In contrast to AssortedChoc, the BarChoc factory was a high technology plant
employing permanent (mainly male) skilled workers. The key element that triggered
change was a threat by the US distributors not to renew the company’s contract due to
the poor quality of some products. In response the factory manager, Jim Graves,
introduced the Excellent Manufacturing Programme and sought to develop new
employee involvement programmes and the unions themselves ran a quality group on
health and safety issues. Individuals tried to solve production problems in numerous
newly created problem-solving groups. Although Graves himself had become firmly
committed to a high-involvement route, he faced several problems.

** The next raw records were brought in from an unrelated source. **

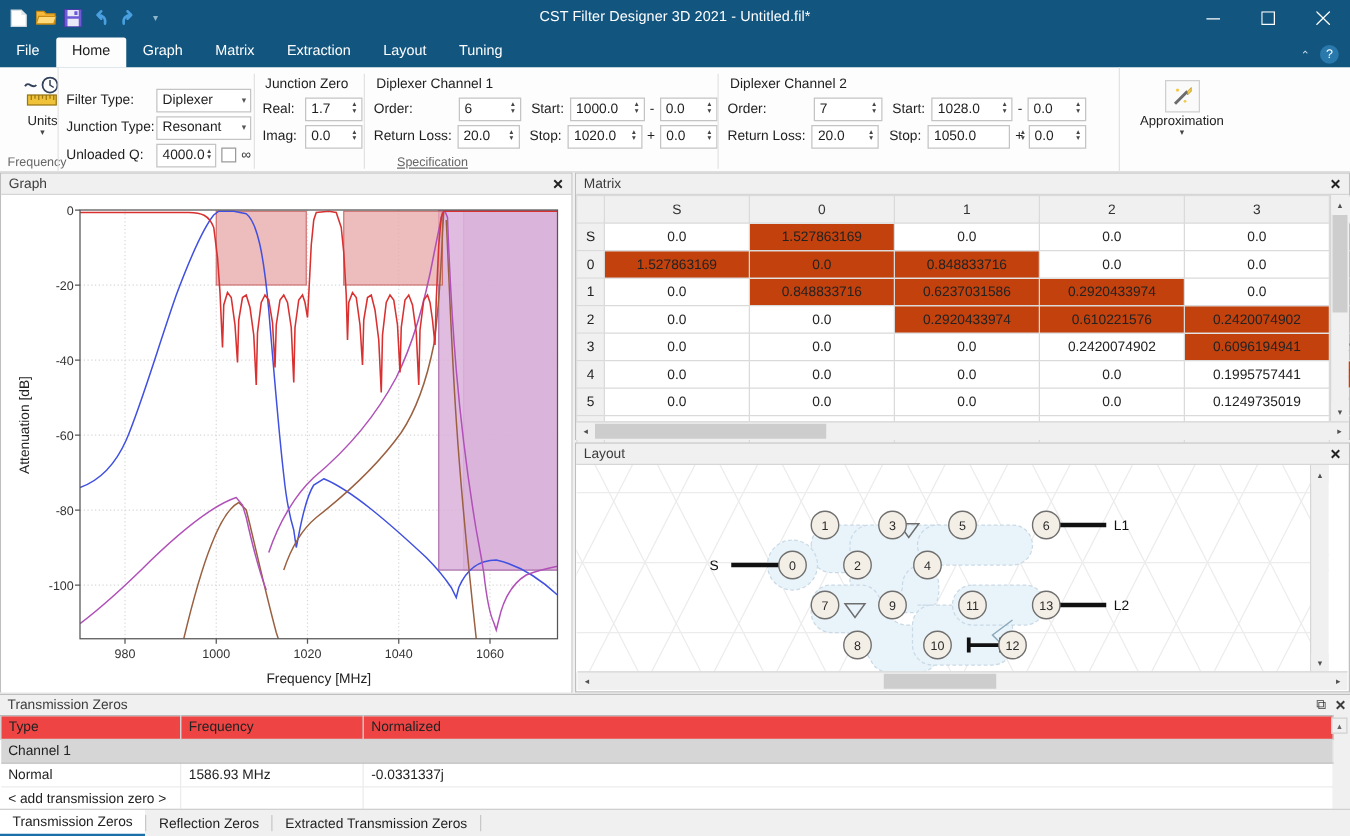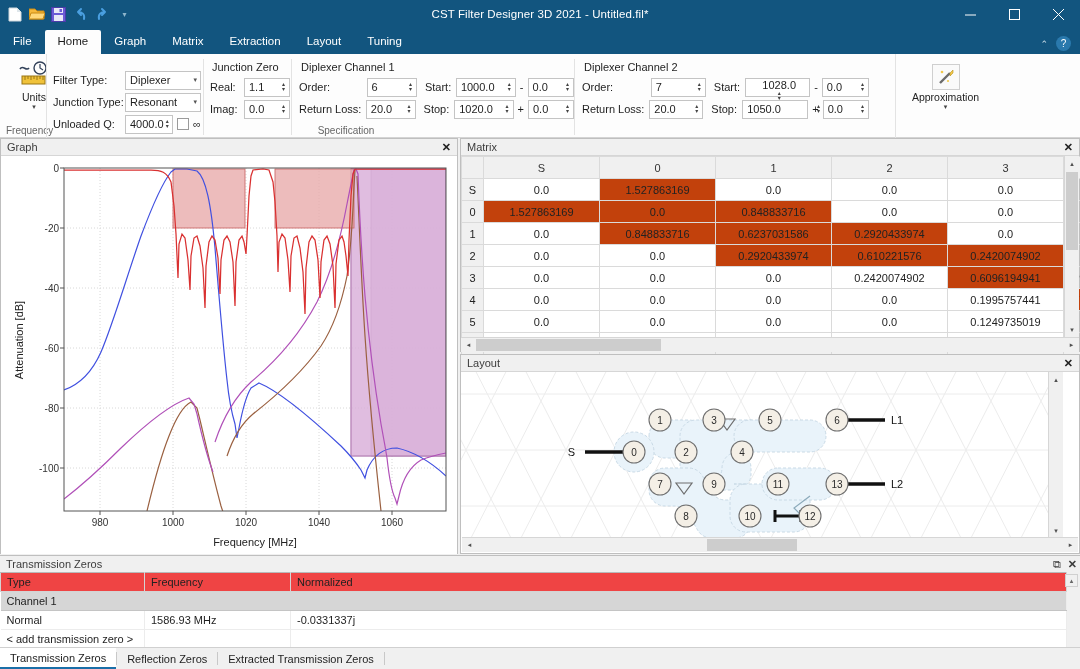--- a/index.html
+++ b/index.html
@@ -246,21 +246,21 @@
           <div class="chk"></div>
           <span class="inf">∞</span>
         </div>
       </div>
 
       <div style="width:88px;border-left:1px solid #e3e3e3;padding-left:6px;">
         <div class="grp-head">Junction Zero</div>
         <div class="frow">
           <span class="flabel" style="width:30px;">Real:</span>
           <div class="fspin" style="width:46px;">
-            <span>1.1</span>
+            <span>1.7</span>
             <span class="spinner">
                 <span>▴</span>
                 <span>▾</span>
               </span>
           </div>
         </div>
         <div class="frow">
           <span class="flabel" style="width:30px;">Imag:</span>
           <div class="fspin" style="width:46px;">
             <span>0.0</span>
@@ -333,21 +333,21 @@
         <div class="frow">
           <span class="flabel" style="width:66px;">Order:</span>
           <div class="fspin" style="width:56px;">
             <span>7</span>
             <span class="spinner">
                 <span>▴</span>
                 <span>▾</span>
               </span>
           </div>
           <span class="flabel" style="width:32px;padding-left:4px;">Start:</span>
-          <div class="fspin" style="width:66px;flex-direction:column;">
+          <div class="fspin" style="width:66px;">
             <span>1028.0</span>
             <span class="spinner">
                 <span>▴</span>
                 <span>▾</span>
               </span>
           </div>
           <span class="flabel">-</span>
           <div class="fspin" style="width:48px;">
             <span>0.0</span>
             <span class="spinner">
@@ -377,21 +377,21 @@
           <div class="fspin" style="width:48px;">
             <span>0.0</span>
             <span class="spinner">
                 <span>▴</span>
                 <span>▾</span>
               </span>
           </div>
         </div>
       </div>
     </div>
-    <div class="rgroup-title" style="left:130px;right:380px;">Specification</div>
+    <div class="rgroup-title" style="left:130px;right:380px;text-decoration:underline;">Specification</div>
   </div>
 
   <div class="rgroup" style="width:100px;align-items:center;padding-top:8px;">
     <div class="bigbtn" style="width:96px;">
       <span class="glyph" style="width:28px;height:26px;border:1px solid #cfcfcf;background:#fafafa;">
         <svg width="18" height="18" viewBox="0 0 18 18">
           <line x1="3" y1="15" x2="13" y2="5" stroke="#6b6b6b" stroke-width="2.4"></line>
           <polygon points="13,5 16,2 16,5 13,8" fill="#f2c94c" stroke="#b8901a" stroke-width="0.6"></polygon>
           <circle cx="5" cy="4" r="1.3" fill="#f2c94c"></circle>
           <circle cx="11" cy="13" r="1.1" fill="#f2c94c"></circle>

  The first was in convincing the company of his approach, a second problem
occurred when the company introduced its company-wide quality programme two
years after the factory’s own. The company’s scheme concentrated on management’s
processes rather than shopfloor involvement. Graves received a deputation from his
manufacturing managers who explained that having both systems was too much, with
production variances becoming erratic. As the share prices fell in the city of London
in 1996, as described at the start of the case, a third problem developed. The board
issued immediate action to reduce costs. This meant an immediate cut in 78 jobs at
BarChoc. Graves found this very difficult to explain to the trade unions because it
was not being forced on them directly by the performance of competitors but resulted
from internal financial pressures. Thus far the unions have supported Graves in the
changes he had introduced, but how could he retain their trust and a good working
relationship? Graves wondered whether he would have to get tougher with the unions
and follow the line set down in other factories.
                             Discussion Questions
1) Give a brief summary of what you would expect the HR strategies in each of the
two factories to be like. What working patterns and terms and conditions do you think
are on offer? How do you think each factory organises pay? How do they manage
commitment? What roles would you expect first-line managers to be playing in each
of the factories.

2) What does this tell us about the importance of management style in how HR
policies are selected and developed?

3) What insights does this case give us into two of the ideas currently very popular
with managers: decentralisation and enpowerment?

4) What do you think it is like to be a manager in this company considering the
question of appropriate HR strategy? What do you think it might be like to be a line
manager in the two factories?

5) In developing HR strategies, who would you say was exercising most power in
ChoCo? Do you think this would be a representative picture of other companies.